~/Progress Report for Week of April 2nd

Brandon Rozek

Photo of Brandon Rozek

PhD Student @ RPI studying Automated Reasoning in AI and Linux Enthusiast.

Added Video Recording Capability to MinAtar environment

You can now use the OpenAI Monitor Wrapper to watch the actions performed by agents in the MinAtar suite. (Currently the videos are in grayscale)

Problems I had to solve:

Progress Towards #Exploration

After getting nowhere trying to combine the paper on Random Network Distillation and Count-based exploration and Intrinsic Motivation, I turned the paper #Exploration: A Study of Count-Based Exploration for Deep Reinforcement Learning.

This paper uses the idea of an autoencoder to learn a smaller latent state representation of the input. We can then use this smaller representation as a hash and count states based on these hashes.

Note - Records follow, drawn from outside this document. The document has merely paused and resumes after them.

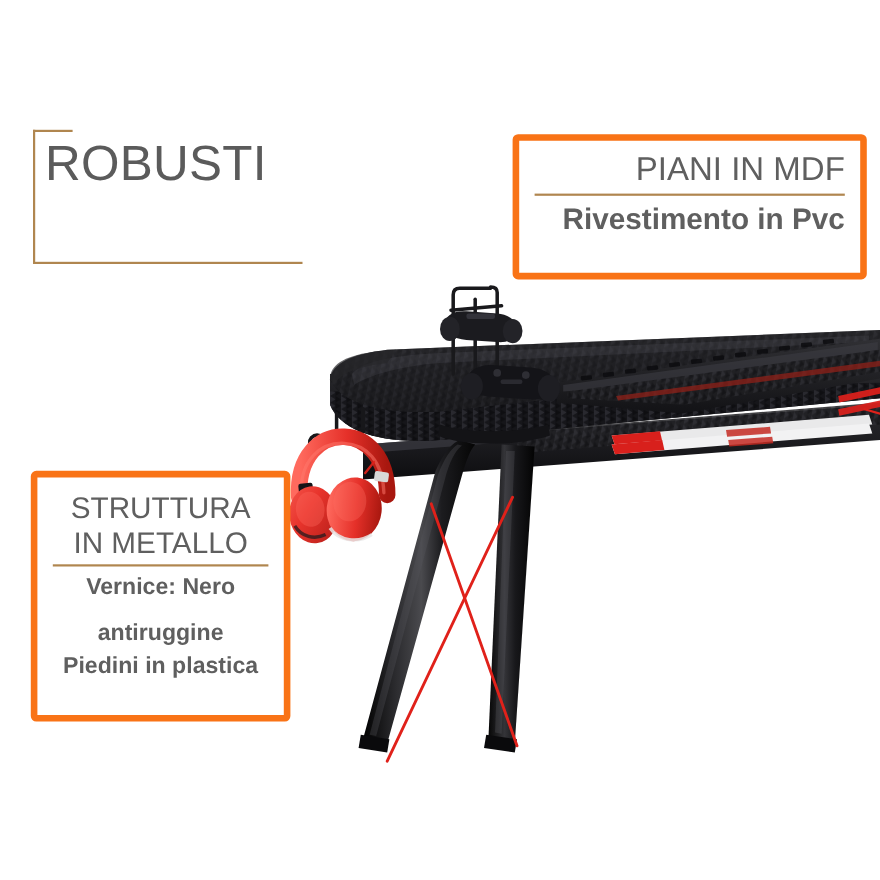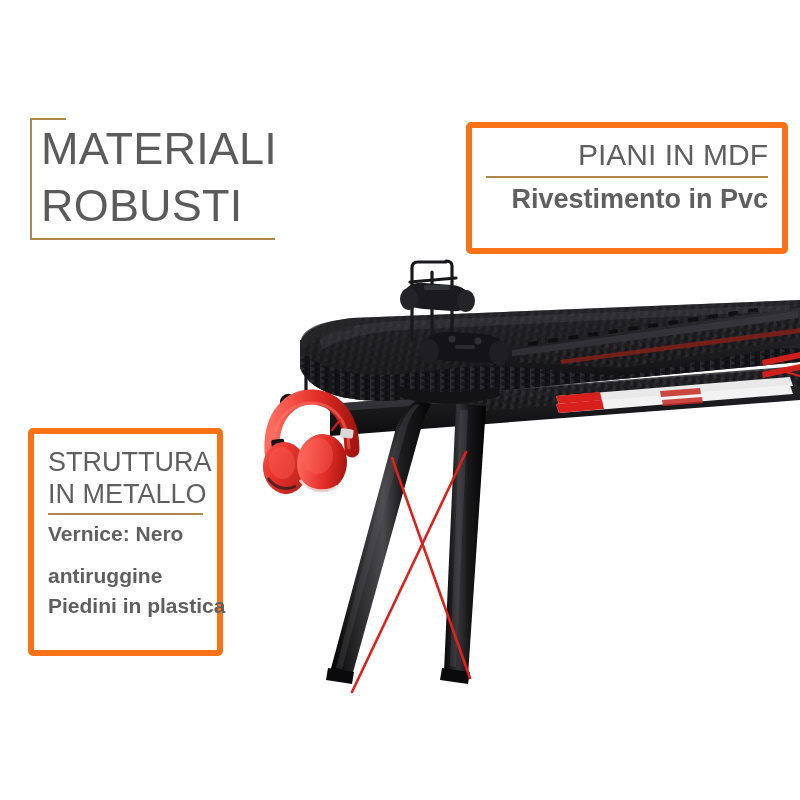--- a/index.html
+++ b/index.html
@@ -331,7 +331,6 @@
     <div class="heading-bracket-top"></div>
     <div class="heading-bracket-bottom"></div>
     <div class="heading-text">
-      <div>MATERIALI</div>
       <div>ROBUSTI</div>
     </div>
   </div>

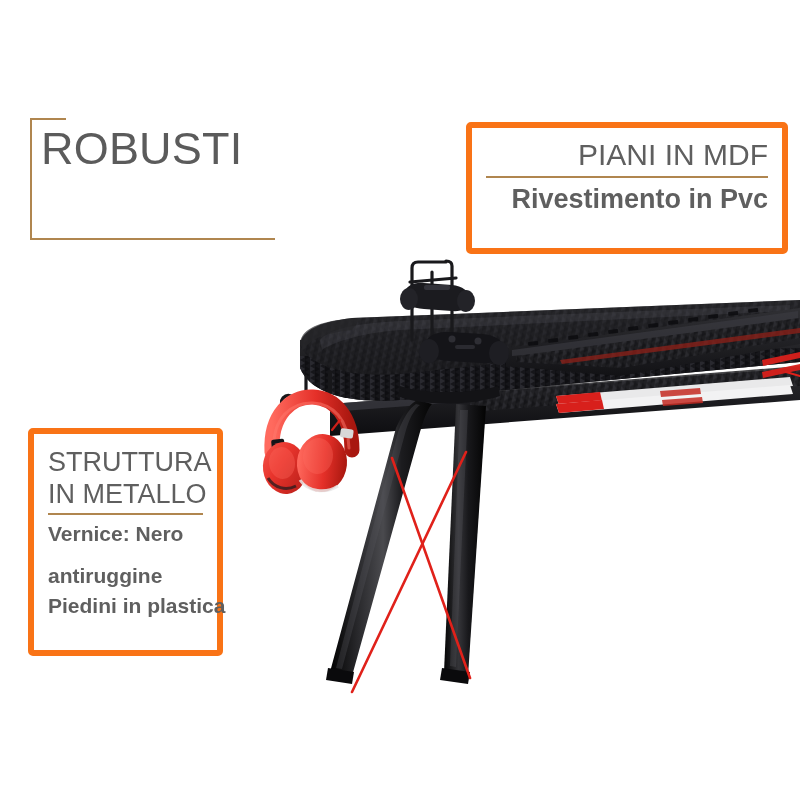--- a/index.html
+++ b/index.html
@@ -82,10 +82,10 @@
   .callout-bottom-left {
     left: 28px;
     top: 428px;
-    width: 195px;
+    width: 236px;
     height: 228px;
     padding: 12px 14px 10px 14px;
-    text-align: left;
+    text-align: center;
   }
   .callout-title {
     font-size: 30px;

Playing around with the ideas of autoencoders, I wanted a way to discretized my hash more than just what floating point precision allows. Of course this turns it into a non-differential function which I then tried turning towards Evolutionary methods to solve. Sadly the rate of optimization was drastically diminished using the Evolutionary approach. Therefore, my experiments for this week failed.

I’ll probably look towards implementing what the paper did for my library and move on to a different piece.